To do => Return the line containing "[904,191,976,206] How to" and every line beneath it through the end of the entries below, unchanged. Pictures stay out.

*** Opening of Excerpted records ***

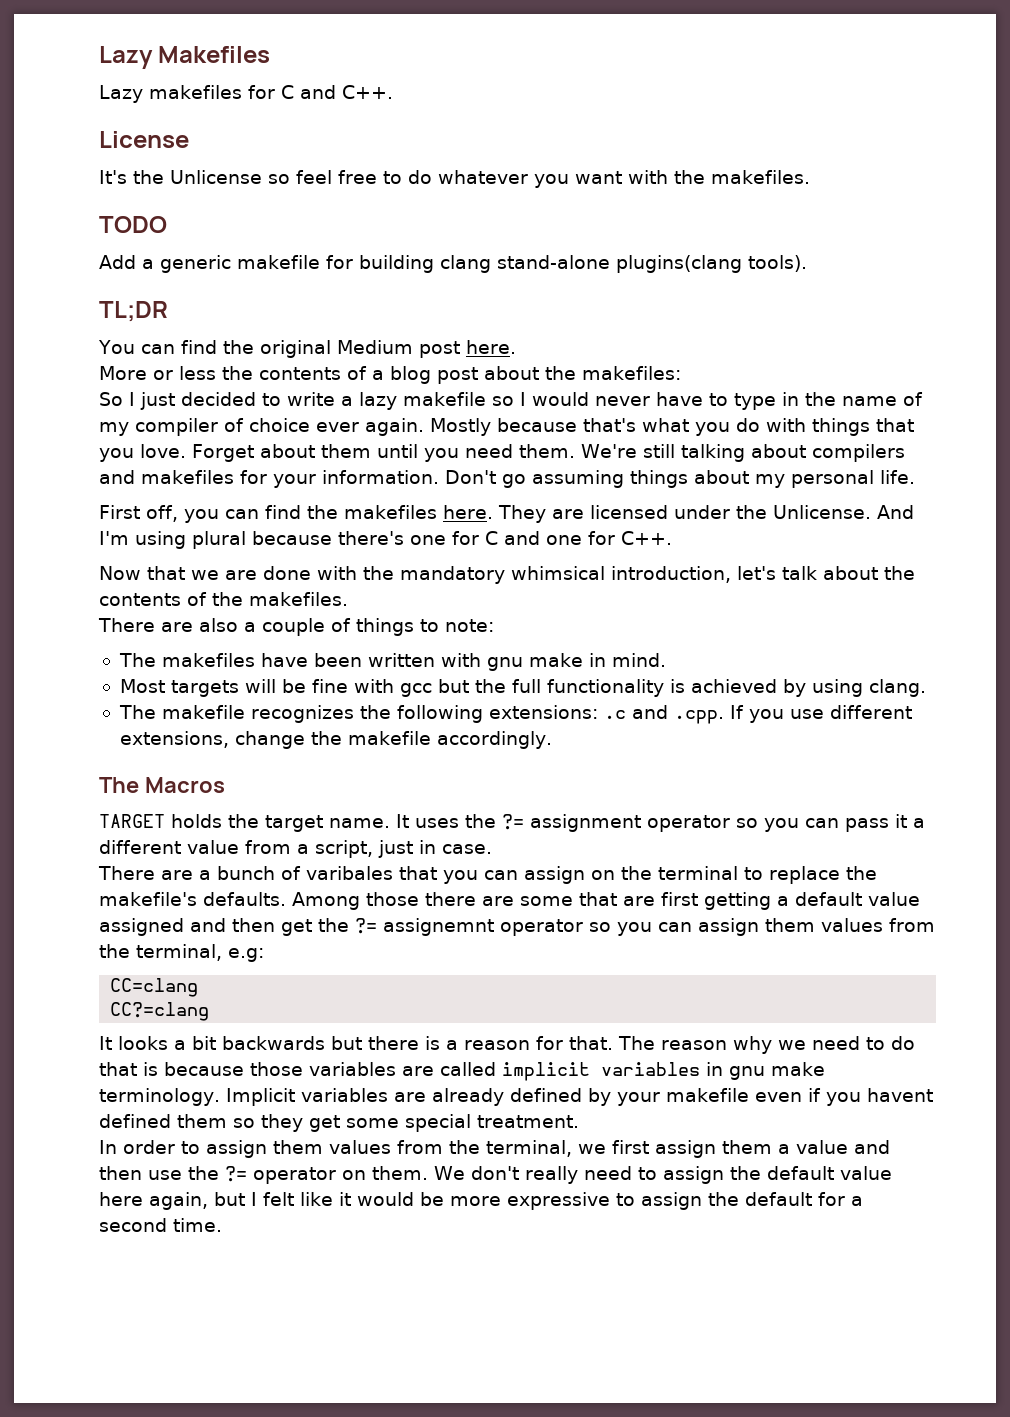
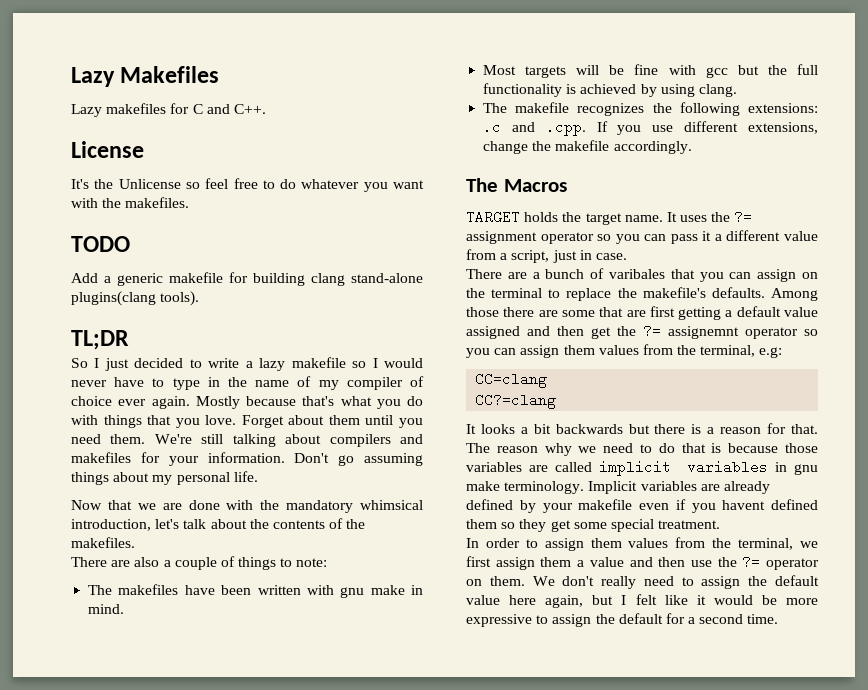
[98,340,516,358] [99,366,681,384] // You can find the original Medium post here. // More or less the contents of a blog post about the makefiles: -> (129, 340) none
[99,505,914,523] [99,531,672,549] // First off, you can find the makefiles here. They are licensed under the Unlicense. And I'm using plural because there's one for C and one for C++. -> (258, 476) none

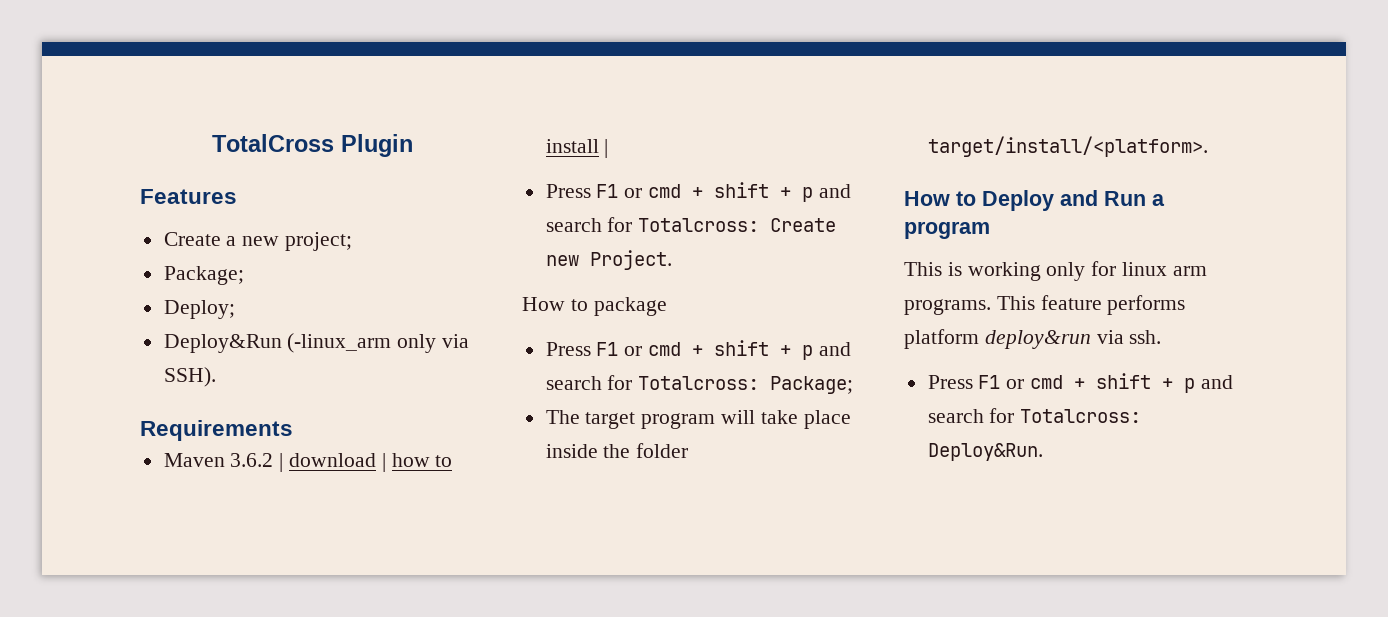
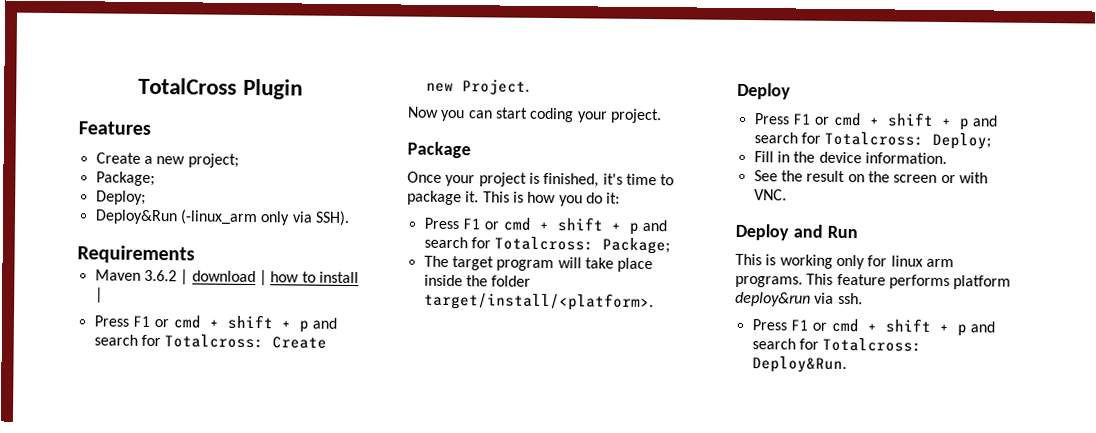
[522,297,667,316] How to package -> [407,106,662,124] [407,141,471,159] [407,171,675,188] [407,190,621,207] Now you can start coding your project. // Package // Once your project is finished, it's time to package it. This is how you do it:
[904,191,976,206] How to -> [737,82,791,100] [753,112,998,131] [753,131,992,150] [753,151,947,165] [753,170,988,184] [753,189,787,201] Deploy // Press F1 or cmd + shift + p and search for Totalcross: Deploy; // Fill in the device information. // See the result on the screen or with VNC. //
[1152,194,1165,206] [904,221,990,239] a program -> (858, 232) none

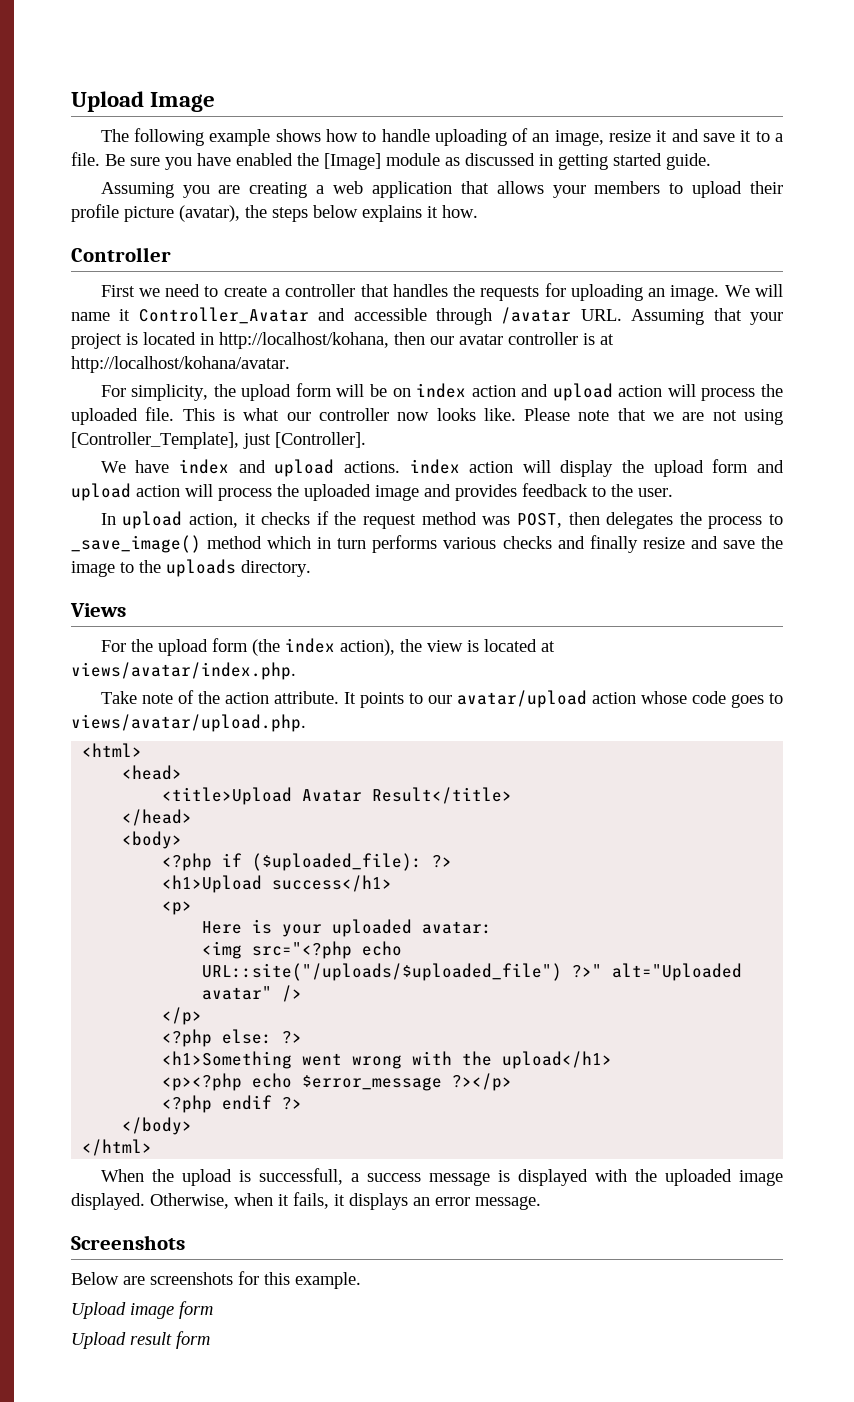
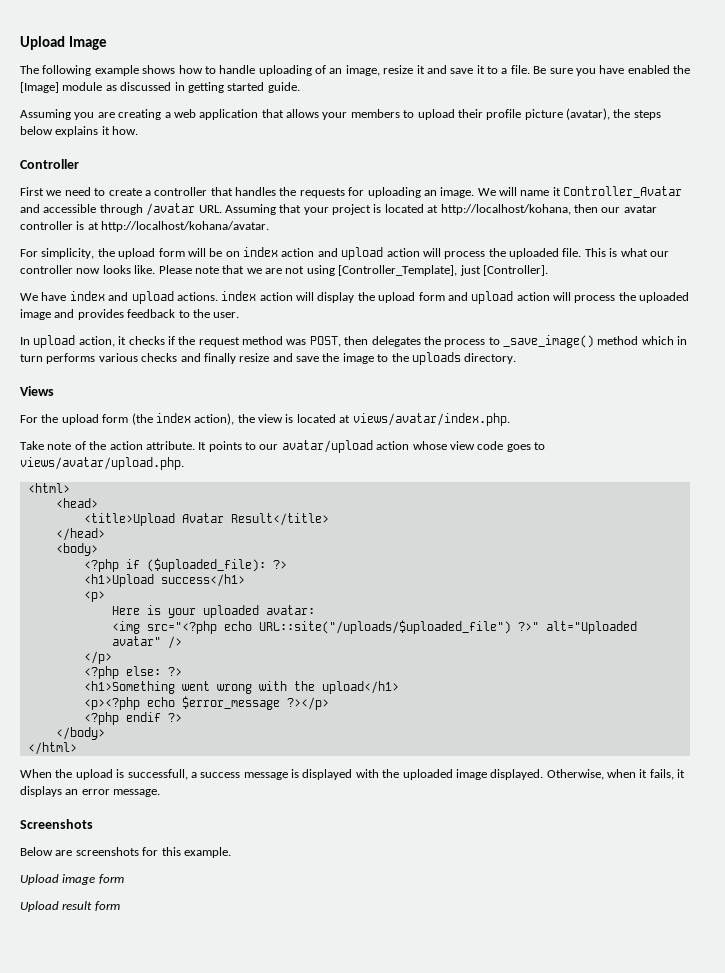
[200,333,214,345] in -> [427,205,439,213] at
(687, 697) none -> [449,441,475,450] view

*** Close of Excerpted records ***

Reply =>
[904,191,976,206] How to -> [737,82,791,100] [753,112,998,131] [753,131,992,150] [753,151,947,165] [753,170,988,184] [753,189,787,201] Deploy // Press F1 or cmd + shift + p and search for Totalcross: Deploy; // Fill in the device information. // See the result on the screen or with VNC. //
[1152,194,1165,206] [904,221,990,239] a program -> (858, 232) none

[200,333,214,345] in -> [427,205,439,213] at
(687, 697) none -> [449,441,475,450] view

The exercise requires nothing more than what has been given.